Thrilling as that “Dackolupatoni” experience was, it was not a new thrill for me. My experience with the Web has always been one of uncanny connections and near-mystical properties. I know they’re not really mystical properties, really I do, but I continue to marvel at, and seek to emulate and propagate, the conditions and protocols and dreams underlying the technical architecture that makes these properties possible. When I became an administrator at the University of Mary Washington, right about the time there was enormous energy around the idea of “Web 2.0,” I was fortunate to be able to gather a team that was ready and able to help faculty, staff, and students to find and make those uncanny, web-energized connections in their own work. Marvels tumbled out, and the sense of uncanny energies and possibilities seemed to increase with near-exponential intensity and frequency. Those webs kept growing, too–not that everyone understood or welcomed or even acknowledged these miracles in plain sight.

All of which brings me back to last Tuesday, and the student in my office. I had just told her the “Dackolupatoni” story as a way of describing the energy and linking I hoped students could discover (and craft, and experience) in the blogging we were doing for class. I told her about awakening grains of sand. She looked at me, paused, and thought. Then she said something like, “That’s a really interesting metaphor. I’d never thought about the Web that way. Posting something to the Web always seemed to me like sending a message into vast, dark, and empty interstellar space.” And all at once I could see, with newfound clarity, what I’ve been trying to share for years, even when I felt discouraged and baffled by aggressive and sometimes hostile resistance to the very idea of connected learning.

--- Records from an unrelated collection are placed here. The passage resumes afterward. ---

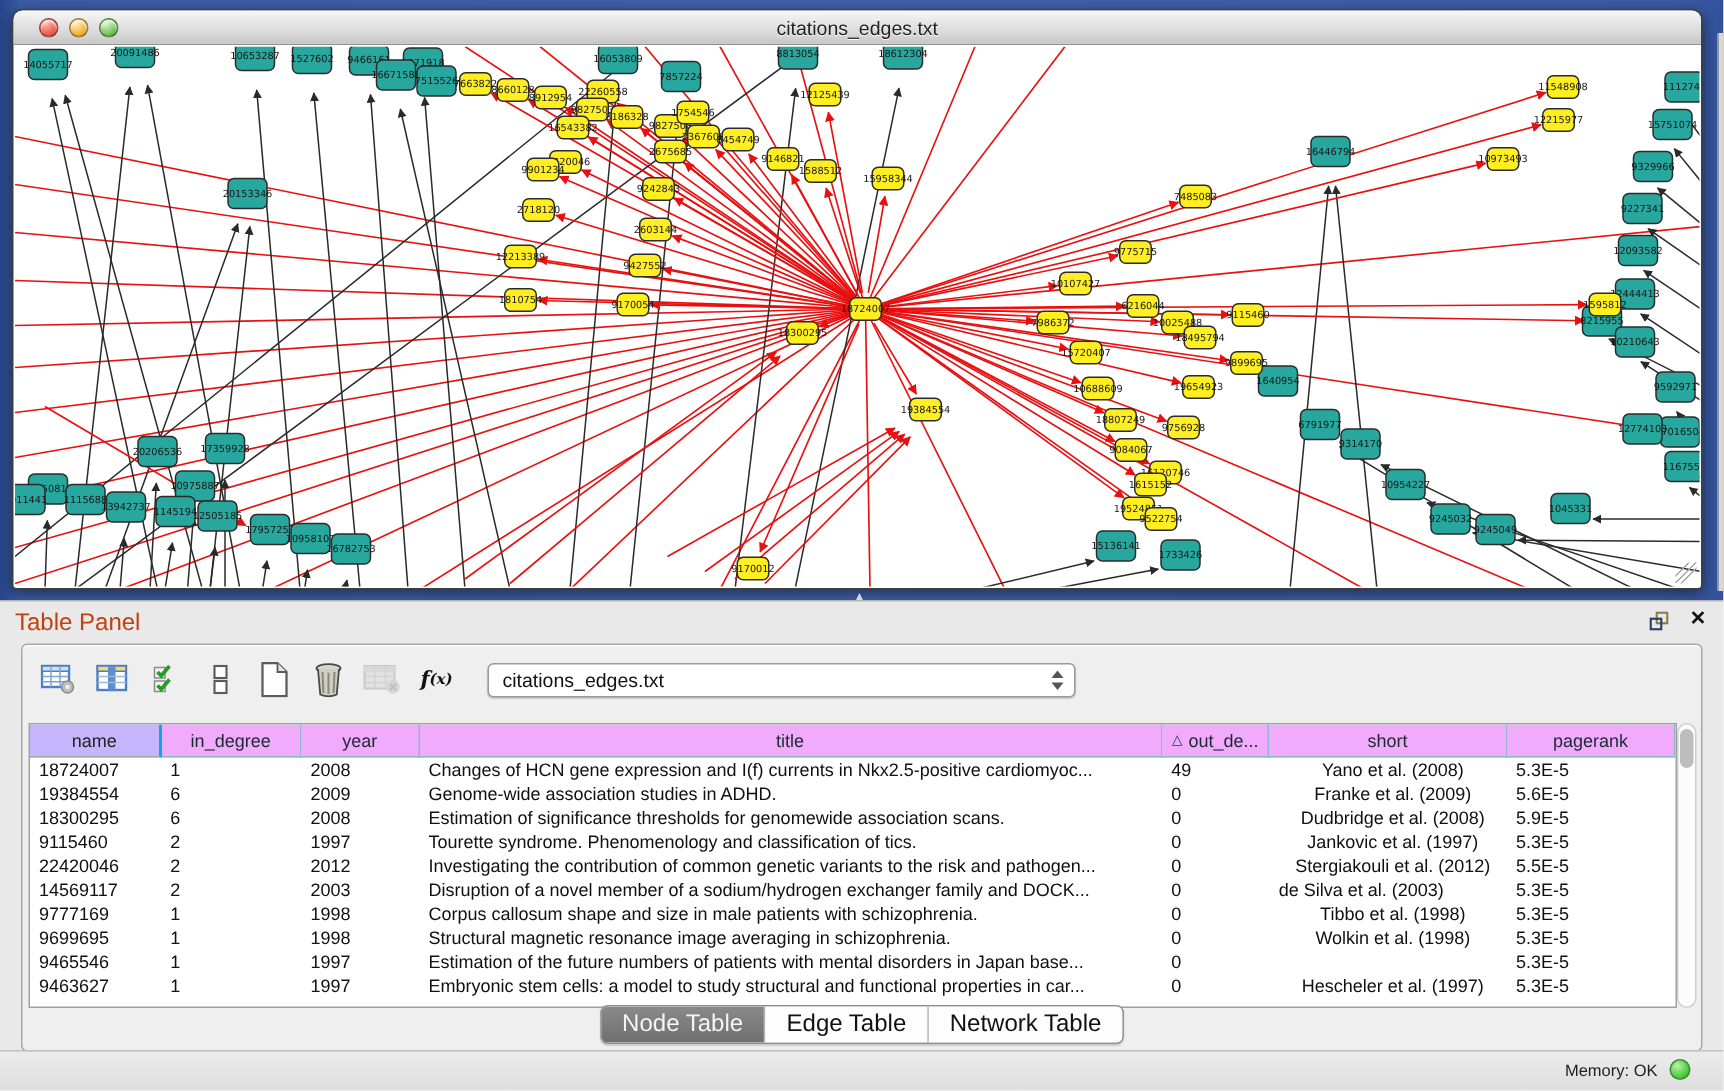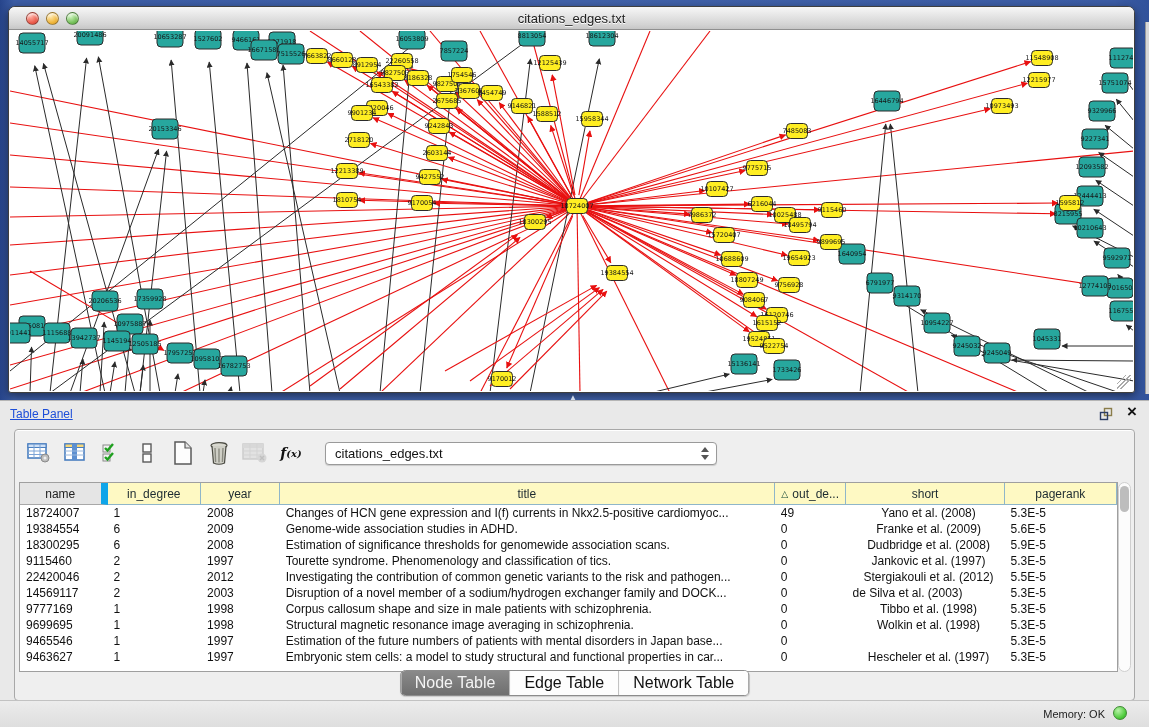--- a/index.html
+++ b/index.html
@@ -28,21 +28,21 @@
   .net-canvas { position:absolute; left:1px; right:1px; top:24px; bottom:1px;
                 background:#fff; overflow:hidden; border-radius:0 0 2px 2px; }
   .resize-grip { position:absolute; right:2px; bottom:2px; width:14px; height:14px;
                  background:
                    linear-gradient(135deg,transparent 0 6px,#aaa 6px 7px,transparent 7px 9px,#aaa 9px 10px,transparent 10px 12px,#aaa 12px 13px,transparent 13px); }
   .divider-grip { position:absolute; left:569px; top:393px; font-size:8px; color:#cfd8ea; }
 
   
   .table-panel { position:absolute; left:0; top:400px; width:1149px; height:327px;
                  background:#e9e9e9; border-top:1px solid #b5b5b5; }
-  .panel-title { position:absolute; left:10px; top:6px; font-size:12px; color:#1d4ed8;text-decoration:underline; }
+  .panel-title { position:absolute; left:10px; top:6px; font-size:16px; color:#c2410c; }
   .panel-float { position:absolute; right:36px; top:6px; width:14px; height:14px; cursor:pointer; }
   .panel-close { position:absolute; right:12px; top:1px; font-size:17px; font-weight:bold; color:#111; cursor:pointer; }
 
   .panel-body { position:absolute; left:14px; top:28px; width:1121px; height:272px;
                 background:#efefef; border:1px solid #a8a8a8; border-radius:4px;
                 box-shadow:inset 0 1px 0 #fff; }
 
   .toolbar { position:absolute; left:0; top:0; right:0; height:46px; display:flex; align-items:center; padding-left:10px; }
   .tb-btn { width:28px; height:30px; display:flex; align-items:center; justify-content:center; margin-right:8px; cursor:pointer; }
   .tb-btn.disabled { opacity:.55; cursor:default; }
@@ -53,23 +53,23 @@
            font-size:13px; line-height:21px; padding-left:9px; color:#111; cursor:pointer; }
   .combo-arrows { position:absolute; right:7px; top:4px; width:9px; height:14px; }
   .combo-arrows:before { content:""; position:absolute; left:1px; top:0;
         border-left:4px solid transparent; border-right:4px solid transparent; border-bottom:5px solid #555; }
   .combo-arrows:after  { content:""; position:absolute; left:1px; bottom:1px;
         border-left:4px solid transparent; border-right:4px solid transparent; border-top:5px solid #555; }
 
   .grid-wrap { position:absolute; left:4px; top:52px; width:1099px; height:190px; background:#fff;
                border:1px solid #9f9f9f; overflow:hidden; }
   .hdr-row { display:flex; height:22px; }
-  .hdr-cell { height:22px; background:#fef9c3; border-right:1px solid #8fb6c9; border-bottom:1px solid #8fb6c9;
+  .hdr-cell { height:22px; background:#f0abfc; border-right:1px solid #8fb6c9; border-bottom:1px solid #8fb6c9;
               font-size:12px; color:#1c2a30; display:flex; align-items:center; justify-content:center; cursor:pointer; }
-  .hdr-cell.gray { background:#e5e5e5; border-right:7px solid #0ea5e9; border-bottom:1px solid #a8a8a8; color:#222; }
+  .hdr-cell.gray { background:#c4b5fd; border-right:2px solid #0ea5e9; border-bottom:1px solid #a8a8a8; color:#222; }
   .hdr-cell .tri { font-size:9px; margin-right:4px; color:#143; }
   .data-row { display:flex; height:16px; cursor:default; }
   .data-cell { font-size:12px; line-height:16px; white-space:nowrap; overflow:hidden; padding-left:6px; color:#101010; }
   .vscroll { position:absolute; right:3px; top:52px; width:13px; height:190px; background:#fcfcfc;
              border:1px solid #cfcfcf; border-radius:7px; }
   .vthumb { position:absolute; left:1px; top:3px; width:9px; height:26px; background:#bdbdbd; border-radius:5px; }
 
   .seg-tabs { position:absolute; left:50%; transform:translateX(-50%); bottom:4px; display:flex;
               border:1px solid #8c8c8c; border-radius:5px; overflow:hidden; background:#fff;
               box-shadow:0 1px 1px rgba(0,0,0,.15); }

I see with renewed clarity that a core element of what I would call digital literacy, perhaps the core element, is understanding the possibilities the Web holds out to us for awakening grains of sand, of “Dackolupatoni” experiments that have the weird and transformative properties of demonstrating how giving airy nothings a local habitation and a name can make us more at home, and much less alone, within the apparent infinities of our own consciousness. How human agency can scale, not by dwarfing and even consuming those around us, but by equipping us to recognize, and on this platform to demonstrate, the possibility of becoming what Donne describes as “books lying open to each other,” in an environment in which it is possible, in Parker Palmer’s beautiful phrase, “to know as we are known.” Like language. Like love.

A story of two students, then, each of whom taught me crucial things. A story to help explain why “connected learning” is for me not only an aspiration, but pretty close to a redundancy. A story of how permissionless linking generates both spam and the music of the spheres. I hardly know what to say.